Re: Postgres Replaying WAL slowly

От
Soni M
Дата:
Here's what 'perf top' said on streaming replica :

Samples: 26K of event 'cpu-clock', Event count (approx.): 19781
 95.97%  postgres                             [.] 0x00000000002210f3
  0.41%  perf                                 [.] 0x000000000005f225
  0.39%  libc-2.12.so                         [.] __strstr_sse2
  0.22%  libc-2.12.so                         [.] memchr
  0.22%  [kernel]                             [k] kallsyms_expand_symbol
  0.18%  perf                                 [.] symbols__insert
  0.18%  [kernel]                             [k] format_decode
  0.15%  libc-2.12.so                         [.] __GI___strcmp_ssse3
  0.13%  [kernel]                             [k] string
  0.12%  [kernel]                             [k] number
  0.12%  [kernel]                             [k] vsnprintf
  0.12%  libc-2.12.so                         [.] _IO_vfscanf
  0.11%  perf                                 [.] dso__find_symbol
  0.11%  [kernel]                             [k] _spin_unlock_irqrestore
  0.10%  perf                                 [.] hex2u64
  0.10%  postgres                             [.] hash_search_with_hash_value
  0.09%  perf                                 [.] rb_next
  0.08%  libc-2.12.so                         [.] memcpy
  0.07%  libc-2.12.so                         [.] __strchr_sse2
  0.07%  [kernel]                             [k] clear_page
  0.06%  [kernel]                             [k] strnlen
  0.05%  perf                                 [.] perf_evsel__parse_sample
  0.05%  perf                                 [.] rb_insert_color
  0.05%  [kernel]                             [k] pointer



On Mon, Jun 30, 2014 at 2:05 PM, Heikki Linnakangas <hlinnakangas@vmware.com> wrote:
On 06/29/2014 03:43 PM, Soni M wrote:
top and sar says 100% cpu usage of one core, no sign of I/O wait.
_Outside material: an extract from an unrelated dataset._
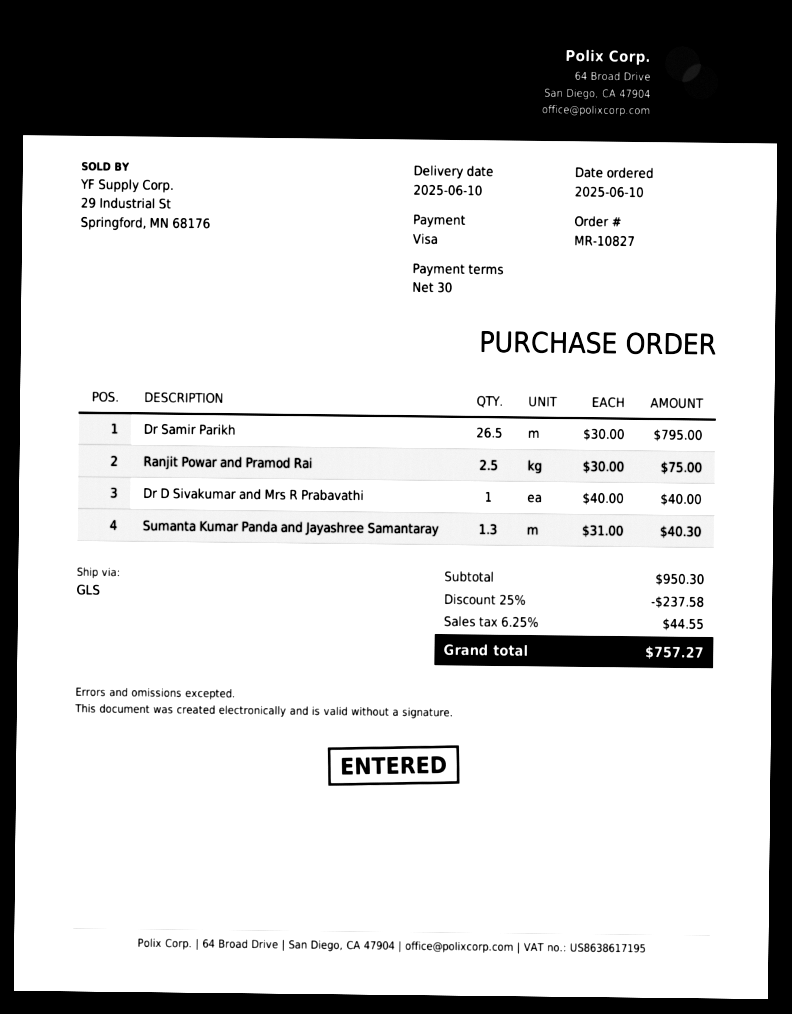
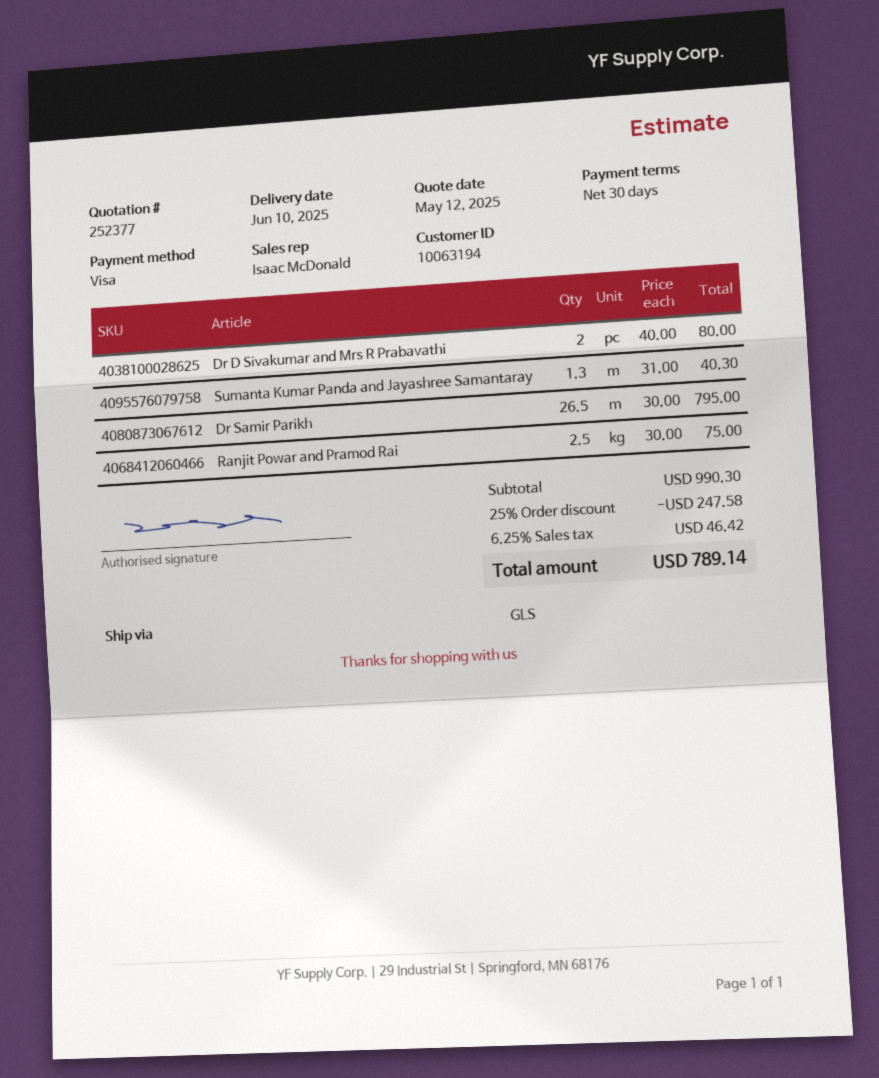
Dr D Sivakumar and Mrs R Prabavathi: 1 x 40.00 = 40.00 -> 2 x 40.00 = 80.00
subtotal: 950.30 -> 990.30
discount: 25% = 237.58 -> 25% = 247.58
tax: 6.25% = 44.55 -> 6.25% = 46.42
total: 757.27 -> 789.14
Hmm, I wonder what it's doing then... If you have "perf" installed on the system, you can do "perf top" to get a quick overlook of where the CPU time is spent.

- Heikki




--
Regards,

Soni Maula Harriz

Re: Postgres Replaying WAL slowly

От
Heikki Linnakangas
Дата:
On 06/30/2014 05:46 PM, Soni M wrote:
> Here's what 'perf top' said on streaming replica :
>
> Samples: 26K of event 'cpu-clock', Event count (approx.): 19781
>   95.97%  postgres                             [.] 0x00000000002210f3

Ok, so it's stuck doing something.. Can you get build with debug symbols
installed, so that we could see the function name?
- Heikki



Re: Postgres Replaying WAL slowly

От
Jeff Frost
Дата:
On Jun 30, 2014, at 9:14 AM, Heikki Linnakangas <hlinnakangas@vmware.com> wrote:

> On 06/30/2014 05:46 PM, Soni M wrote:
>> Here's what 'perf top' said on streaming replica :
>>
>> Samples: 26K of event 'cpu-clock', Event count (approx.): 19781
>>  95.97%  postgres                             [.] 0x00000000002210f3
>
> Ok, so it's stuck doing something.. Can you get build with debug symbols installed, so that we could see the function
name?
> - Heikki
>

Looks like StandbyReleaseLocks:

Samples: 10K of event 'cpu-clock', Event count (approx.): 8507
 89.21%  postgres                  [.] StandbyReleaseLocks
  0.89%  libc-2.12.so              [.] __strstr_sse2
  0.83%  perf                      [.] 0x000000000005f1e5
  0.74%  [kernel]                  [k] kallsyms_expand_symbol
  0.52%  libc-2.12.so              [.] memchr
  0.47%  perf                      [.] symbols__insert
  0.47%  [kernel]                  [k] format_decode

Re: Postgres Replaying WAL slowly

От
Andres Freund
Дата:
On 2014-06-30 19:14:24 +0300, Heikki Linnakangas wrote:
> On 06/30/2014 05:46 PM, Soni M wrote:
> >Here's what 'perf top' said on streaming replica :
> >
> >Samples: 26K of event 'cpu-clock', Event count (approx.): 19781
> >  95.97%  postgres                             [.] 0x00000000002210f3
>
> Ok, so it's stuck doing something.. Can you get build with debug symbols
> installed, so that we could see the function name?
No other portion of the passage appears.